Dive Brief:
- Albert Einstein College of Medicine's director of the Institute of Aging Research, Nir Barzilai, is preparing to start an anti-aging study using metformin - a generic medication for Type 2 diabetes in 3,000 seniors between the ages of 65 and 79 across 14 U.S. aging centers, the Wall Street Journal reported.
- Thousands of seniors worldwide are clamoring to be chosen for the study, which will determine if the drug can postpone or prevent diseases related to advanced age like heart disease, cognitive decline, and cancer.
- U.S. researchers are hoping to raise $64 million to fund the study since no pharmaceutical company is involved.
Dive Insight:
Medical researchers usually have to entice volunteers to participate in clinical studies. S. Jay Olshansky, a professor at the University of Illinois School of Public Health involved in the study, told the Wall Street Journal, "Clearly we have tapped into something that is fundamental to humanity."

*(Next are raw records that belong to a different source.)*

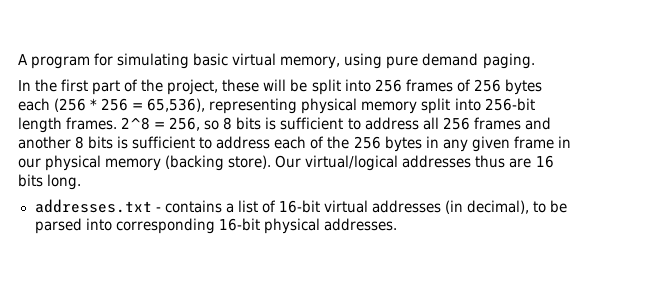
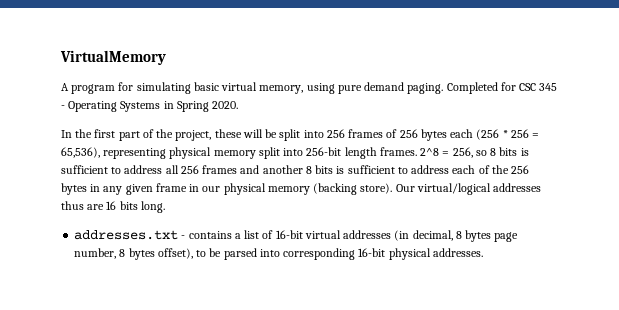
+ VirtualMemory
+ Completed for CSC 345 - Operating Systems in Spring 2020.
- addresses.txt - contains a list of 16-bit virtual addresses (in decimal), to be parsed into corresponding 16-bit physical addresses.
+ addresses.txt - contains a list of 16-bit virtual addresses (in decimal, 8 bytes page number, 8 bytes offset), to be parsed into corresponding 16-bit physical addresses.

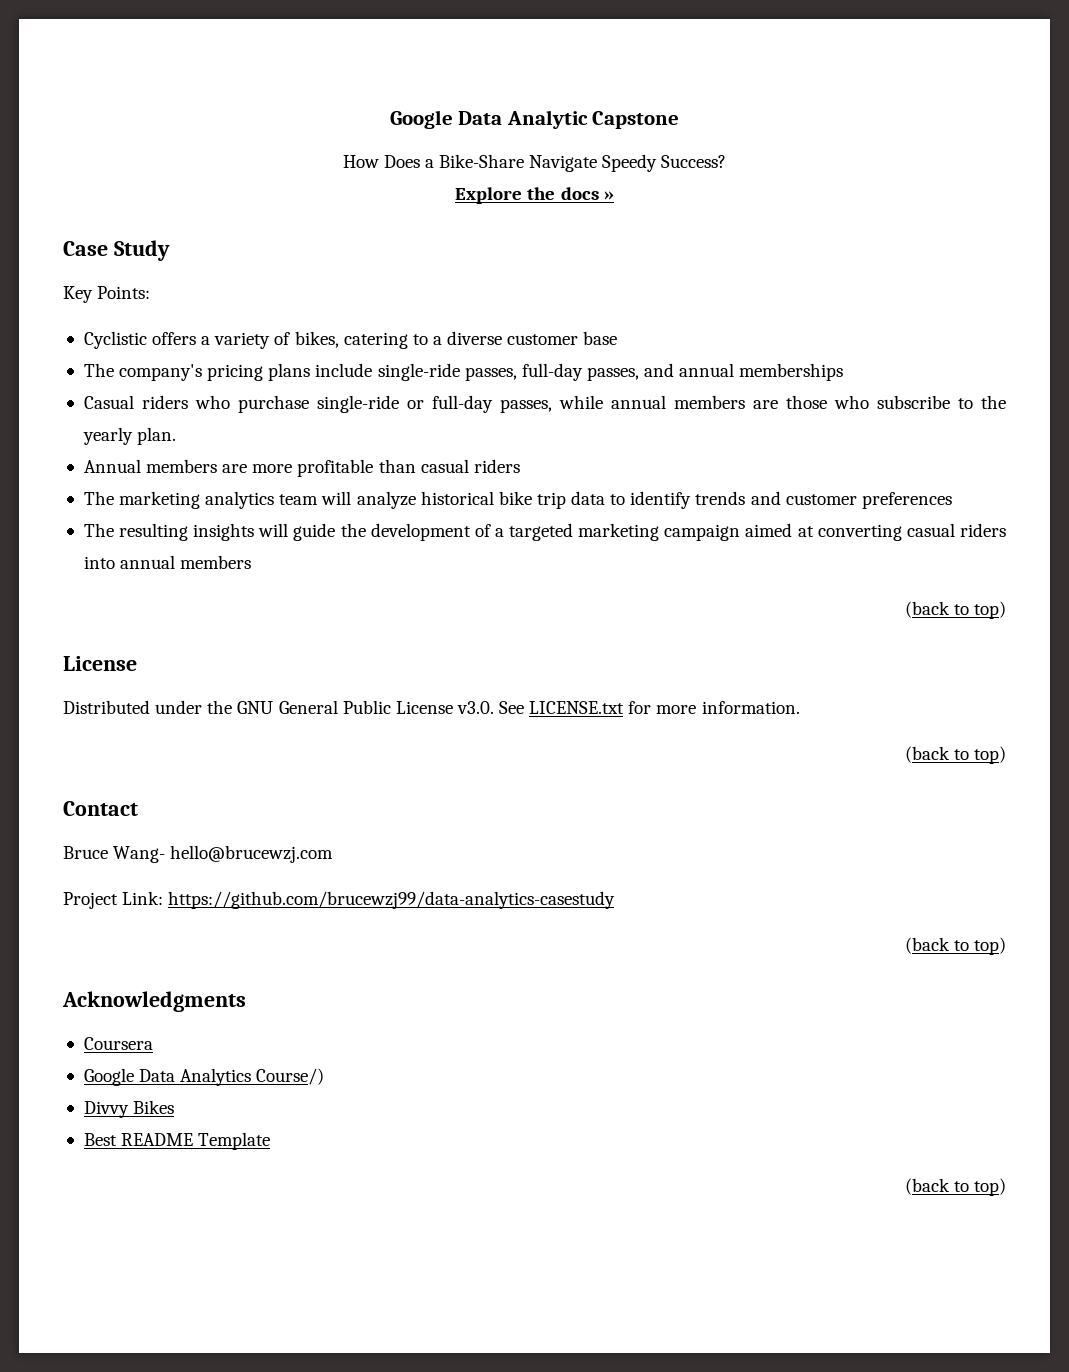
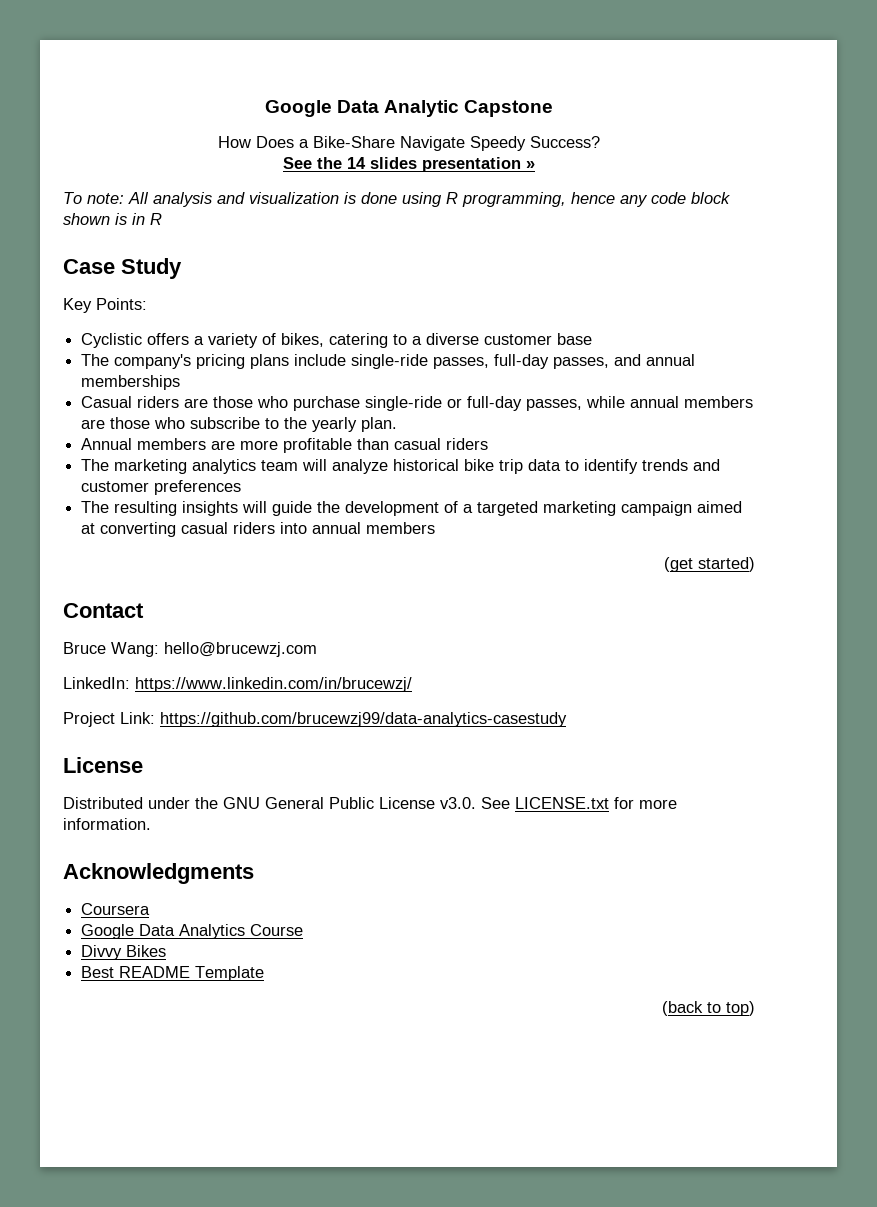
- Explore the docs »
+ See the 14 slides presentation »
+ To note: All analysis and visualization is done using R programming, hence any code block shown is in R
- Casual riders who purchase single-ride or full-day passes, while annual members are those who subscribe to the yearly plan.
+ Casual riders are those who purchase single-ride or full-day passes, while annual members are those who subscribe to the yearly plan.
  The resulting insights will guide the development of a targeted marketing campaign aimed at converting casual riders into annual members
- (back to top)
+ (get started)
+ Contact
+ Bruce Wang: hello@brucewzj.com
+ LinkedIn: https://www.linkedin.com/in/brucewzj/
+ Project Link: https://github.com/brucewzj99/data-analytics-casestudy
  Distributed under the GNU General Public License v3.0. See LICENSE.txt for more information.
- (back to top)
- Contact
- Bruce Wang- hello@brucewzj.com
- Project Link: https://github.com/brucewzj99/data-analytics-casestudy
- (back to top)
- Google Data Analytics Course/)
+ Google Data Analytics Course

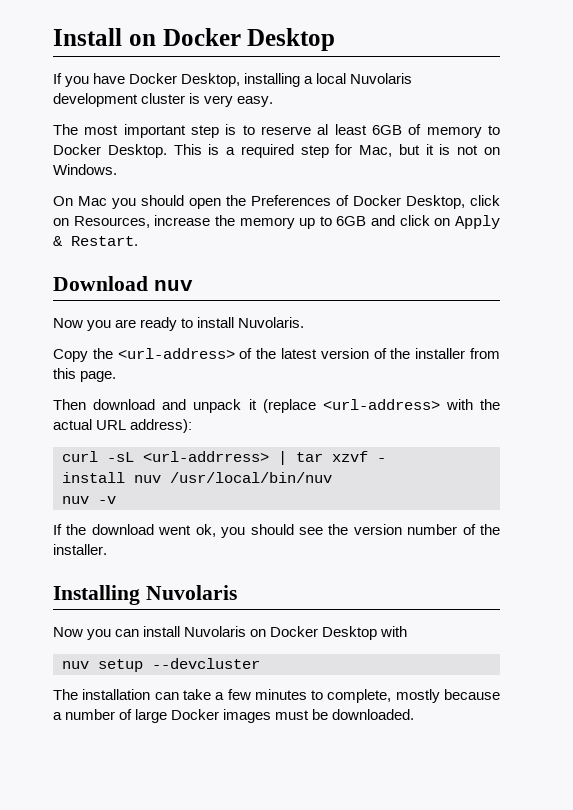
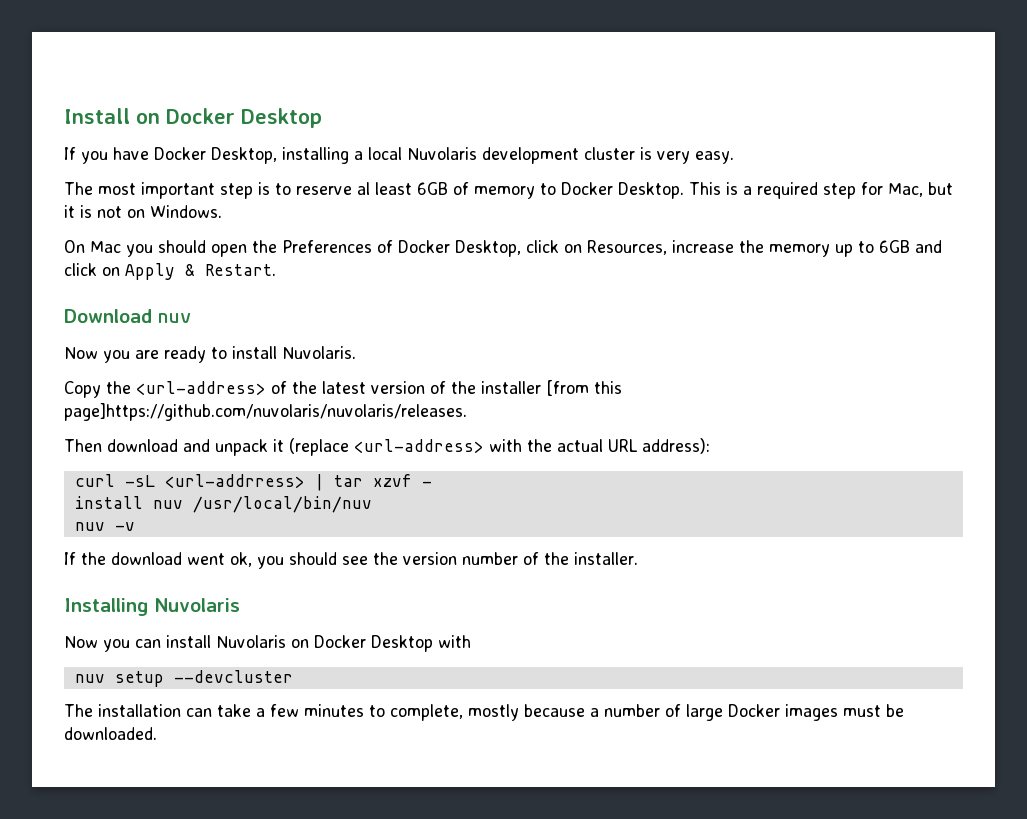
- Copy the <url-address> of the latest version of the installer from this page.
+ Copy the <url-address> of the latest version of the installer [from this page]https://github.com/nuvolaris/nuvolaris/releases.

"We're talking about the most valuable commodity on earth: life itself," he added.
The interest in metformin coincides with research at the National Institutes of Health (NIH), which is also testing ways to postpone or prevent debilitating and costly health conditions, the Wall Street Journal reported.
Researchers are searching for target pathways to find defects on the molecular level that trigger chronic disease or death, according to Rafael de Cabo, chief of NIH's Translational Gerontology Branch.
Metformin is attractive for a clinical study because it has very little to no side effects. In addition, a large 2014 study in the U.K. found that older diabetics taking metformin lived longer on average than their healthier peers.
A Kaiser Family Foundation 2015 report said the U.S. population ages 65 and older will double between 2010 and 2050 and the population ages 80 and older will nearly triple and those in the 90s and 100s will quadruple. This, the report authors said, has big implications for future Medicare spending since beneficiaries ages 80 and older account for a disproportionate share of Medicare expenditures.